Stored data entries
= = =

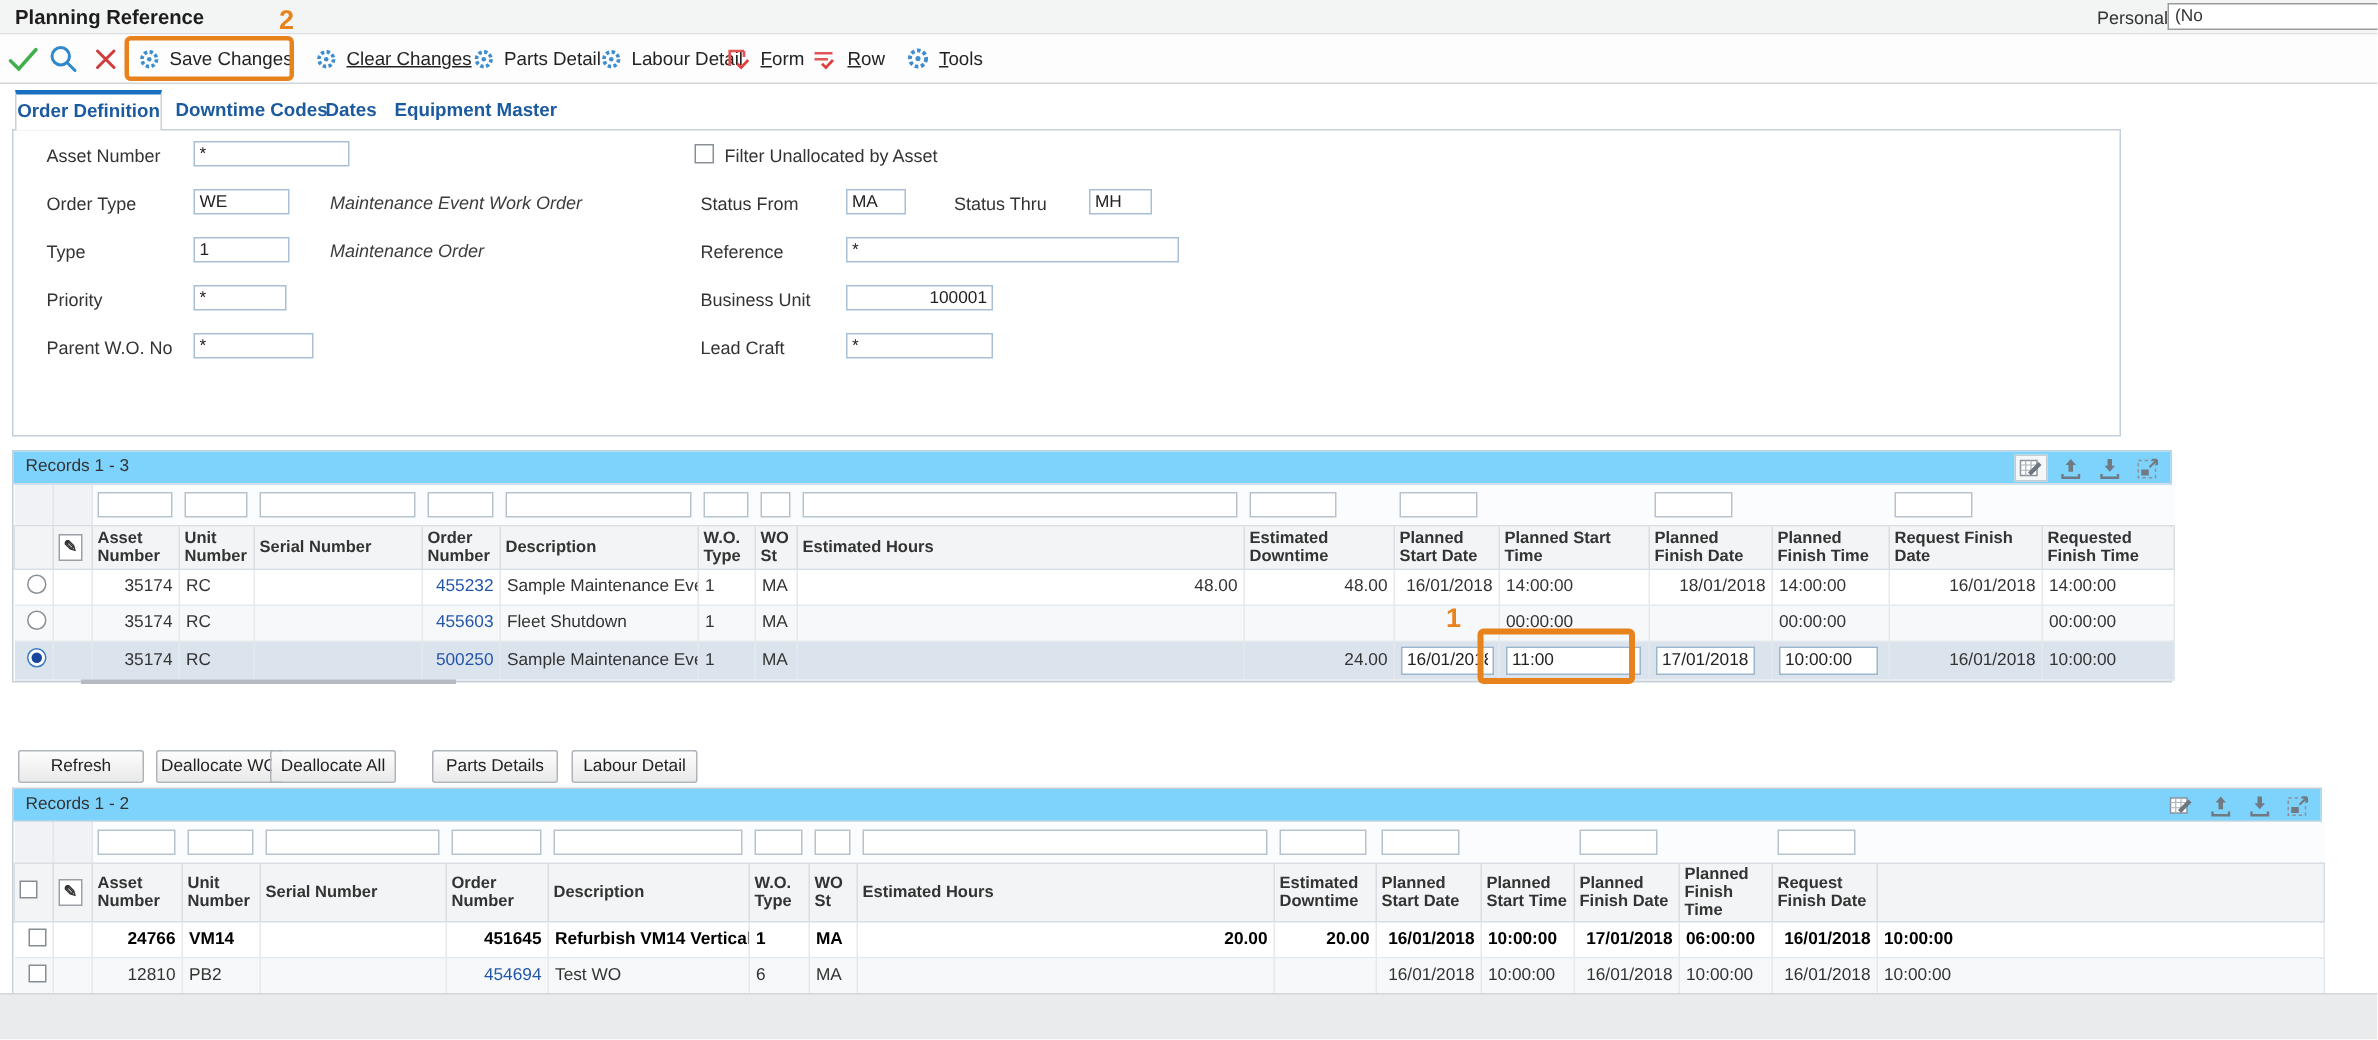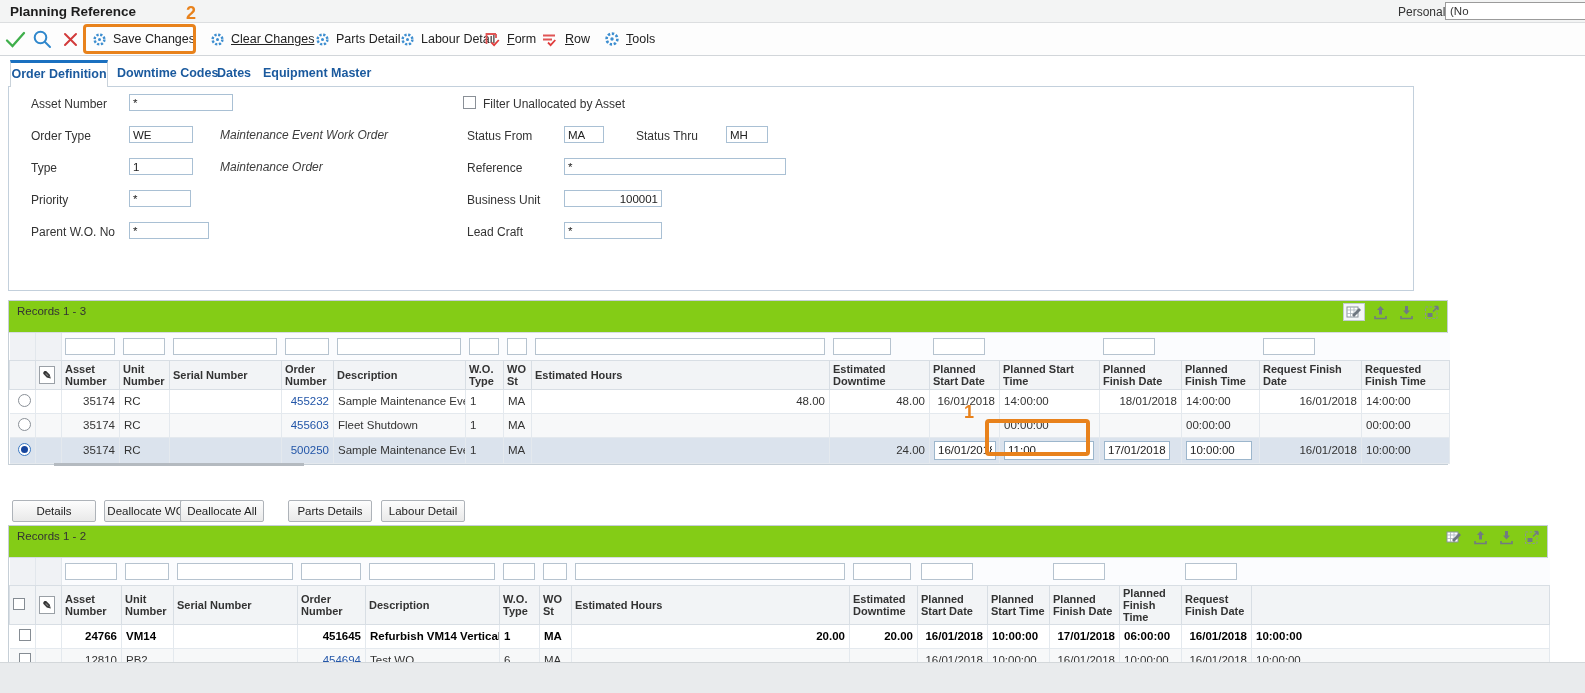--- a/index.html
+++ b/index.html
@@ -44,21 +44,21 @@
   .flabel { position:absolute; font-size:12px; color:#333; white-space:nowrap; }
   .fdesc  { position:absolute; font-size:12px; color:#3c3c3c; font-style:italic; white-space:nowrap; }
   .finp {
     position:absolute; height:17px; border:1px solid #a9c0d4; background:#fff;
     font-family:"Liberation Sans", sans-serif; font-size:11.5px; color:#222; padding:0 3px;
   }
   .fcheck { position:absolute; width:13px; height:13px; border:1px solid #8a9097; background:#fff; }
   
   .grid { position:absolute; border:1px solid #c6cfd7; background:#fff; }
   .grid-titlebar {
-    height:32px; background:#84cc16; border-bottom:1px solid #d6dce2;
+    height:22px; background:#7dd3fc; border-bottom:1px solid #d6dce2;
     font-size:11.5px; color:#333; padding:4px 6px 0 8px; position:relative;
   }
   .grid-icons { position:absolute; right:4px; top:2px; display:flex; align-items:center; gap:4px; }
   .gicon-btn { display:inline-flex; align-items:center; justify-content:center; width:22px; height:18px; }
   .gicon-btn.boxed { border:1px solid #c3cbd2; background:#f4f6f8; }
   table.gridtbl { border-collapse:collapse; table-layout:fixed; width:100%; font-size:11.5px; }
   .gridtbl td, .gridtbl th { overflow:hidden; white-space:nowrap; vertical-align:middle; }
   tr.qbe { height:27px; background:#fbfcfe; }
   tr.qbe td { border-bottom:1px solid #d8dee4; padding:0; }
   tr.qbe td.selqbe { background:#f0f2f5; border-right:1px solid #e2e7ec; }
@@ -373,21 +373,21 @@
       <td><input class="cell-inp" style="width: 66px;" value="17/01/2018"></td>
       <td><input class="cell-inp" style="width: 66px;" value="10:00:00"></td>
       <td class="num">16/01/2018</td>
       <td>10:00:00</td>
     </tr>
   </tbody>
     </table>
   <div class="hscroll"></div>
 </div>
 
-<button class="abtn" style="left:12px;">Details</button>
+<button class="abtn" style="left:12px;">Refresh</button>
 <button class="abtn" style="left:104px;">Deallocate WO</button>
 <button class="abtn" style="left:180px;">Deallocate All</button>
 <button class="abtn" style="left:288px;">Parts Details</button>
 <button class="abtn" style="left:381px;">Labour Detail</button>
 
 <div class="grid" style="left:8px; top:525px; width:1540px;">
   <div class="grid-titlebar">
     <span>Records 1 - 2</span>
     <span class="grid-icons">
       <span class="gicon-btn">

= = =

#### WHAT TO DO
Transcribe the records above exactly, beginning at the line that contains "position:absolute; height:17px; border:1px" and ending with the line that contains "background:#84cc16; border-bottom:1px solid #d6dce2;", both included, and nothing else.

#### ANSWER FOR THE TASK
     position:absolute; height:17px; border:1px solid #a9c0d4; background:#fff;
     font-family:"Liberation Sans", sans-serif; font-size:11.5px; color:#222; padding:0 3px;
   }
   .fcheck { position:absolute; width:13px; height:13px; border:1px solid #8a9097; background:#fff; }
   
   .grid { position:absolute; border:1px solid #c6cfd7; background:#fff; }
   .grid-titlebar {
-    height:32px; background:#84cc16; border-bottom:1px solid #d6dce2;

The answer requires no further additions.